Stevie Wonder spielte Songs wie "Rocket Love" und "Tears in Heaven". Der Sänger mahnte vor Waffengewalt. Es seien schon genug Menschen durch Waffen getötet worden, sagte Wonder. Es wurde auch ein Brief von dem früheren US-Präsidenten Barack Obama verlesen, der darin Hussles Wandlung zu einem Friedensaktivisten als Vorbild für junge Menschen würdigte.

Tausende säumten die Strassen, als der Sarg mit Hussles Leichnam nach der Trauerfeier auf einer Strecke von 40 Kilometern durch mehrere Stadtteile von Los Angeles gefahren wurde. Die Prozession führte auch an einem Bekleidungsladen vorbei, dessen Mitbesitzer Hussle war, wo der Musiker Ende März erschossen worden war.
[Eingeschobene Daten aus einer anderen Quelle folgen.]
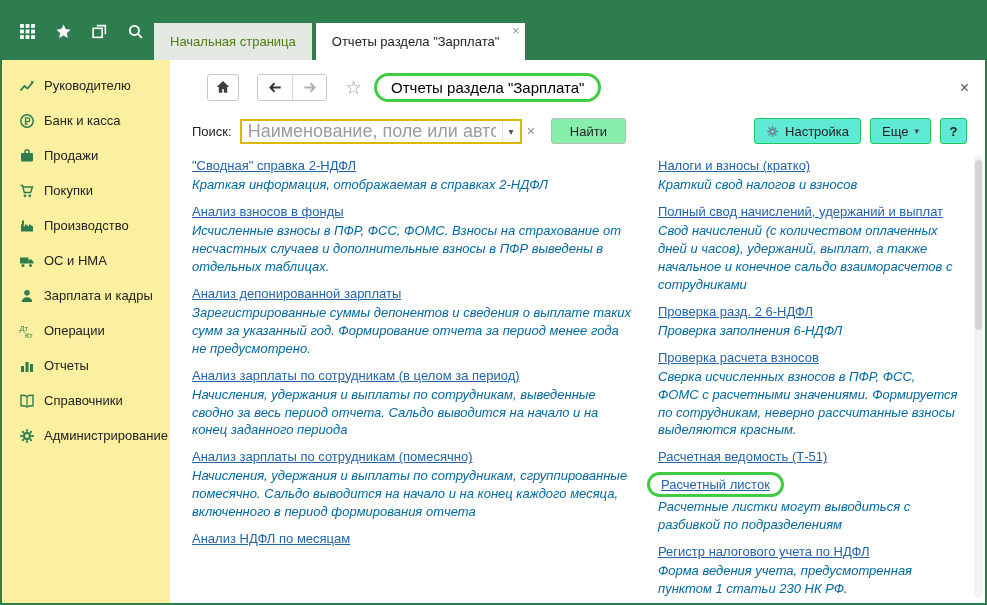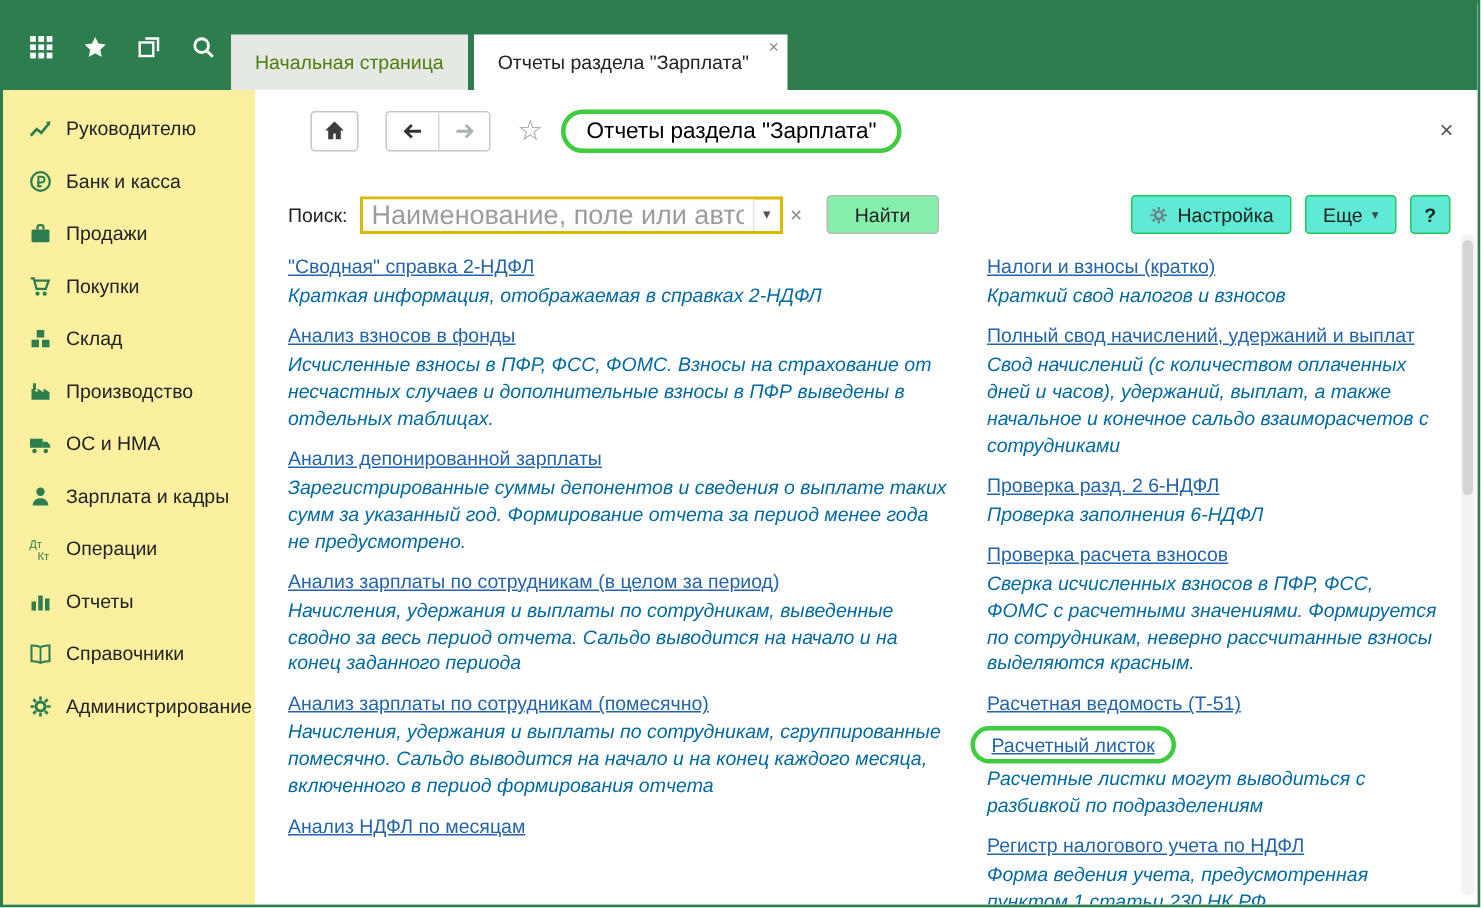--- a/index.html
+++ b/index.html
@@ -31,21 +31,21 @@
   .hbtn { height: 27px; background: #fff; border: 1px solid #c6c6c6; border-radius: 3px; display: inline-flex; align-items: center; justify-content: center; cursor: pointer; }
   .home-btn { width: 32px; margin-right: 18px; }
   .nav-group { display: inline-flex; border: 1px solid #c6c6c6; border-radius: 3px; height: 27px; overflow: hidden; margin-right: 18px; background: #fff; }
   .nav-group .nbtn { width: 34px; border: none; background: #fff; display: flex; align-items: center; justify-content: center; cursor: pointer; }
   .nav-group .nbtn + .nbtn { border-left: 1px solid #d8d8d8; }
   .fav-star { color: #9a9a9a; font-size: 19px; margin-right: 12px; cursor: pointer; background: none; border: none; }
   .hl-oval { display: inline-block; border: 3px solid #3fcd3f; border-radius: 18px; padding: 3px 14px; font-size: 15px; color: #000; background: #fff; }
   .panel-close { position: absolute; top: 20px; right: 16px; font-size: 16px; color: #555; cursor: pointer; line-height: 1; background: none; border: none; }
 
   
-  .search-row { margin: 28px 18px 0 0; display: flex; align-items: center; }
+  .search-row { margin: 16px 18px 0 0; display: flex; align-items: center; }
   .search-label { margin-right: 8px; color: #222; }
   .search-box { display: flex; align-items: center; border: 2px solid #ddb800; background: #fff; height: 25px; width: 282px; }
   .search-box input { flex: 1; border: none; outline: none; font-family: inherit; font-size: 18px; padding: 0 6px; min-width: 0; color: #4d7c0f; }
   .search-box input::placeholder { color: #9c9c9c; }
   .dd-arrow { padding: 0 6px; color: #555; font-size: 10px; cursor: pointer; border-left: 1px solid #e6e6e6; align-self: stretch; display: flex; align-items: center; }
   .clear-btn { margin-left: 5px; color: #8a8a8a; background: none; border: none; font-size: 14px; cursor: pointer; }
   .find-btn { margin-left: 16px; height: 26px; padding: 0 18px; background: #86efac; border: 1px solid #b4bcb4; border-radius: 3px; font-family: inherit; font-size: 13px; color: #222; cursor: pointer; }
   .right-tools { margin-left: auto; display: flex; align-items: center; gap: 9px; }
   .tool-btn { height: 26px; padding: 0 11px; background: #5eead4; border: 1px solid #22c55e; border-radius: 3px; font-family: inherit; font-size: 13px; color: #222; cursor: pointer; display: inline-flex; align-items: center; gap: 6px; }
   .tool-btn .gear-g { color: #6d7d8d; display: inline-flex; }
@@ -149,30 +149,20 @@
               <path d="M1.5 2.5h2l1.8 7h6.2l2-5.5H4.3" fill="none" stroke="currentColor" stroke-width="1.5"></path>
               <circle cx="6" cy="12.8" r="1.4" fill="currentColor"></circle>
               <circle cx="10.8" cy="12.8" r="1.4" fill="currentColor"></circle>
             </svg>
           </span>
         <span>Покупки</span>
       </div>
       <div class="side-item">
         <span class="sicon">
             <svg viewBox="0 0 16 16" fill="currentColor">
-              <rect x="5.5" y="2" width="5" height="5"></rect>
-              <rect x="2" y="8.5" width="5" height="5"></rect>
-              <rect x="9" y="8.5" width="5" height="5"></rect>
-            </svg>
-          </span>
-        <span>Склад</span>
-      </div>
-      <div class="side-item">
-        <span class="sicon">
-            <svg viewBox="0 0 16 16" fill="currentColor">
               <path d="M2 13.5V6l4 2.5V6l4 2.5V6l4 2.5v5z"></path>
               <rect x="3" y="2.5" width="2" height="4.5"></rect>
             </svg>
           </span>
         <span>Производство</span>
       </div>
       <div class="side-item">
         <span class="sicon">
             <svg viewBox="0 0 16 16" fill="currentColor">
               <rect x="1" y="4.5" width="8.5" height="6"></rect>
Der mutmassliche Täter war nach Angaben der Polizei mit dem Rapper in Streit geraten. Zwei Tage nach der Tat wurde der 29-jährige Verdächtige festgenommen und wegen Mordes angeklagt. Er plädierte vor Gericht auf nicht schuldig.

Mit "Victory Lap" war Hussle bei den diesjährigen Grammy Awards für das beste Rap-Album nominiert. Hussle, der nach eigenen Angaben einst selbst in einer berüchtigten Strassengang war, hatte sich neben der Musikerkarriere in seiner Gemeinde gegen Bandenkriminalität engagiert.